## AIM OF THE EXERCISE:
Where a line of the entries holds the string "master", copy that line.

MATERIAL PROVIDED: Begin

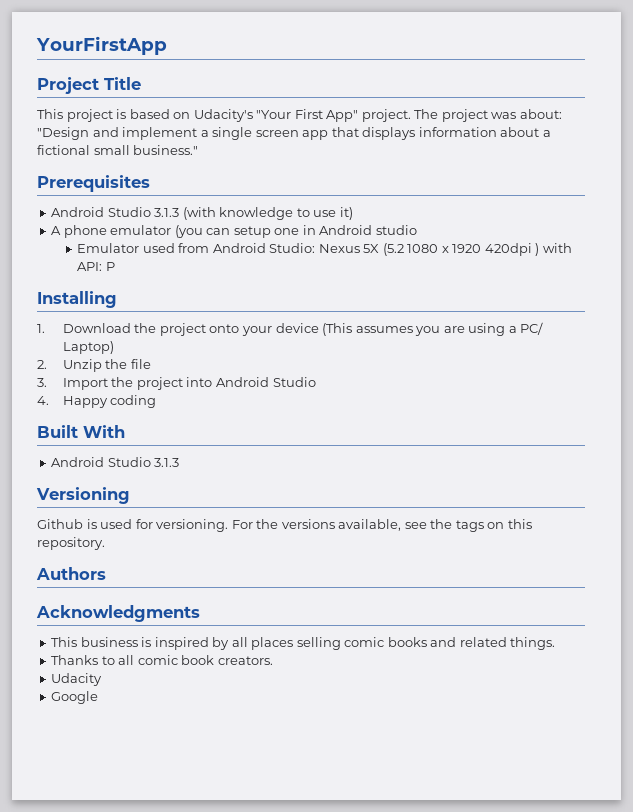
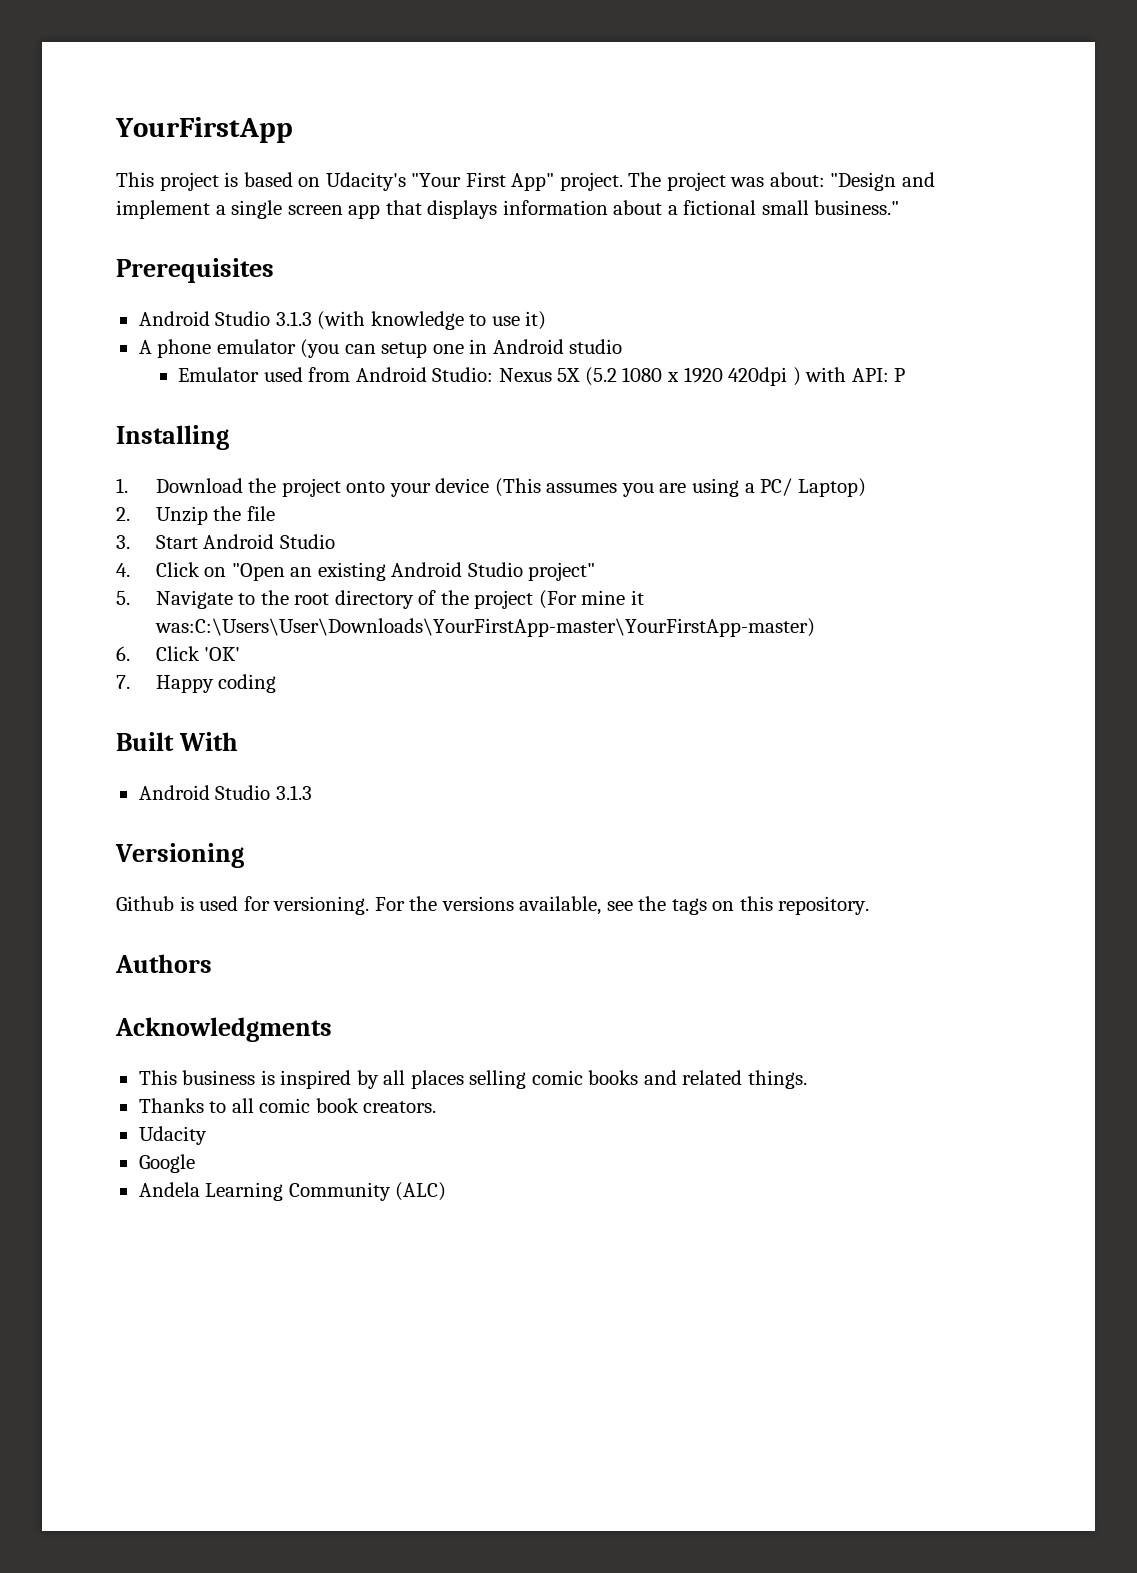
[37,77,141,94] // Project Title -> (293, 130) none
[62,377,316,390] [37,396,49,405] Import the project into Android Studio // 4. -> [155,534,335,549] [116,562,596,581] [116,590,644,609] [154,618,815,637] [116,646,241,661] [116,675,130,689] Start Android Studio // 4. Click on "Open an existing Android Studio project" // 5. Navigate to the root directory of the project (For mine it was:C:\Users\User\Downloads\YourFirstApp-master\YourFirstApp-master) // 6. Click 'OK' // 7.
(99, 697) none -> [138,1182,447,1201] // Andela Learning Community (ALC)

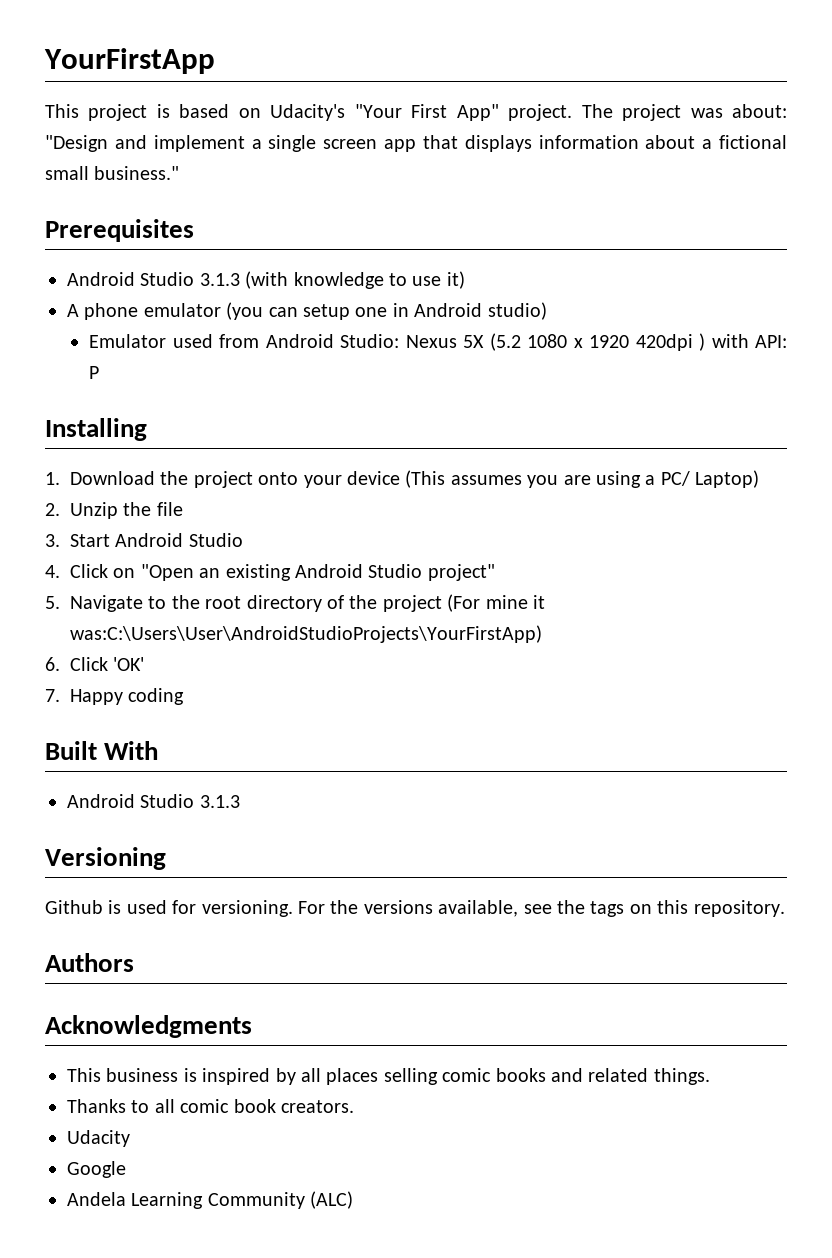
[569,339,623,354] studio -> [487,302,547,320] studio)
[154,618,815,637] was:C:\Users\User\Downloads\YourFirstApp-master\YourFirstApp-master) -> [70,625,542,643] was:C:\Users\User\AndroidStudioProjects\YourFirstApp)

MATERIAL PROVIDED: End

## EXERCISE RESULT:
[62,377,316,390] [37,396,49,405] Import the project into Android Studio // 4. -> [155,534,335,549] [116,562,596,581] [116,590,644,609] [154,618,815,637] [116,646,241,661] [116,675,130,689] Start Android Studio // 4. Click on "Open an existing Android Studio project" // 5. Navigate to the root directory of the project (For mine it was:C:\Users\User\Downloads\YourFirstApp-master\YourFirstApp-master) // 6. Click 'OK' // 7.
[154,618,815,637] was:C:\Users\User\Downloads\YourFirstApp-master\YourFirstApp-master) -> [70,625,542,643] was:C:\Users\User\AndroidStudioProjects\YourFirstApp)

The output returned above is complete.